Rafael Rossi (28 December 1896 – 24 December 1982) was an Argentine bandoneonist, orchestra conductor, and composer dedicated to folk music and tango.

== Professional career ==
In 1912, he traveled to Buenos Aires to work as a painter. He became interested in the bandoneon and began studying at the Conservatory of Don José De Caro, which he left in 1914. He started a wandering and self-taught life. First, he lived in Junín and its surrounding area before settling for a time in Vedia. Then he passed through Rufino in 1915, Huinca Renancó, Del Campillo, Río Cuarto, Firmat, Elortondo, until he returned to Mercedes to fulfill his military service.

Rafael Rossi settled in Buenos Aires permanently, linking up with José Martínez in 1919.

In 1920, he participated with Francisco Canaro and Roberto Firpo in the giant orchestra for the carnivals. From that year until 1935, he was with Canaro.
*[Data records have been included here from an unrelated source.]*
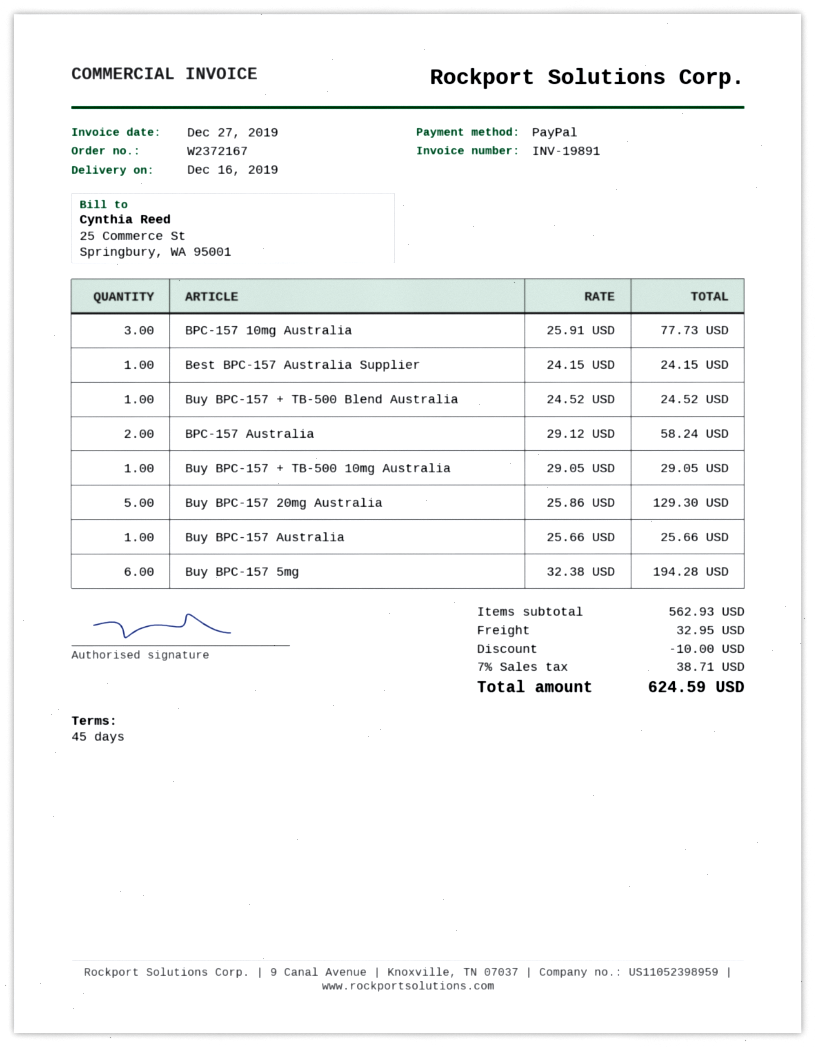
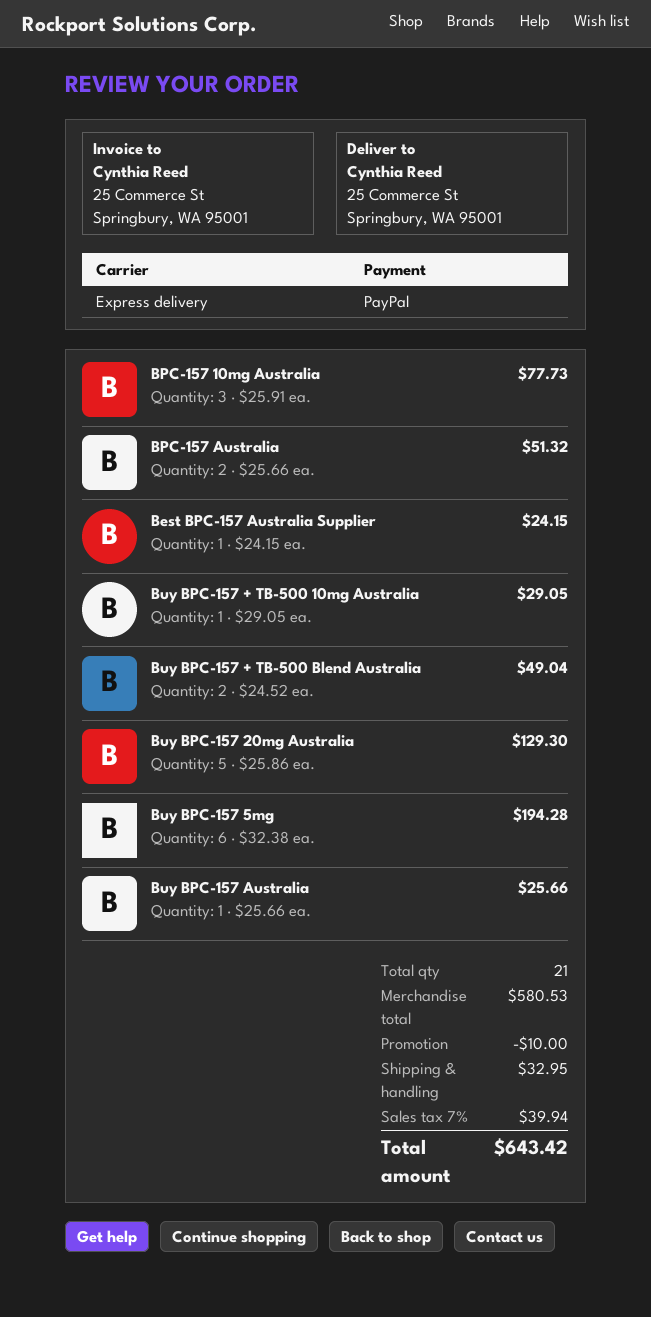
Buy BPC-157 + TB-500 Blend Australia: 1 x 24.52 = 24.52 -> 2 x 24.52 = 49.04
BPC-157 Australia: 2 x 29.12 = 58.24 -> 2 x 25.66 = 51.32
subtotal: 562.93 -> 580.53
tax: 7% = 38.71 -> 7% = 39.94
total: 624.59 -> 643.42

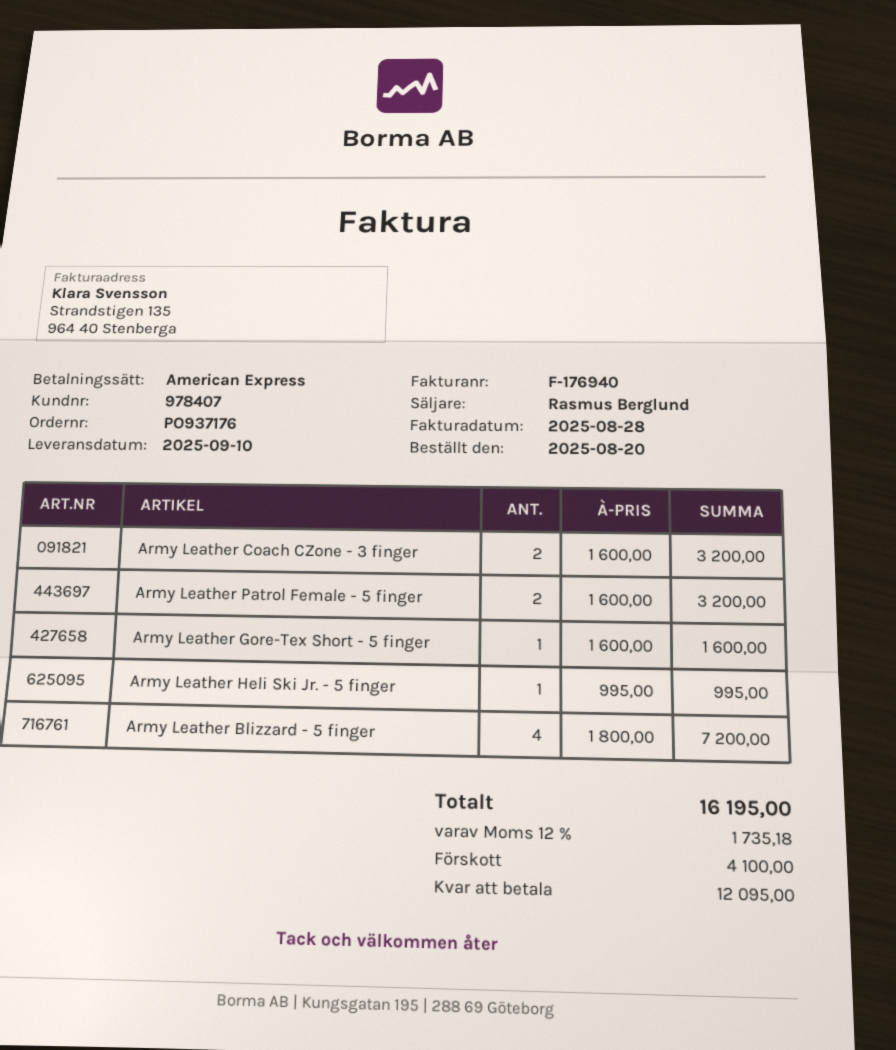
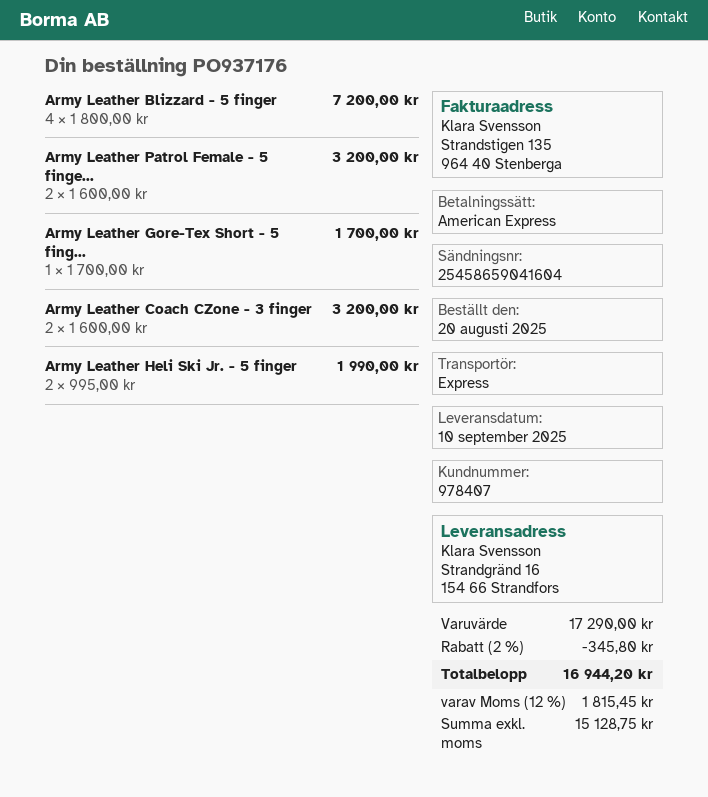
Army Leather Gore-Tex Short - 5 finger: 1 x 1600.00 = 1600.00 -> 1 x 1700.00 = 1700.00
Army Leather Heli Ski Jr. - 5 finger: 1 x 995.00 = 995.00 -> 2 x 995.00 = 1990.00
discount: none -> 2% = 345.80
tax: 12% = 1735.18 -> 12% = 1815.45
total: 16195.00 -> 16944.20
In 1920, he met Carlos Gardel, to whom he gave a series of his own compositions, which Gardel quickly recorded, leading to a strong friendship between them. He lived at number 17 Butteler Street.

At the Odeón company, since Roberto Firpo had exclusive rights to record tangos with an orchestra for the Max Glucksmann company, Rossi was assigned to record folk music. He married Juana Herminia Gandino and had a daughter, Ada Norma Rossi.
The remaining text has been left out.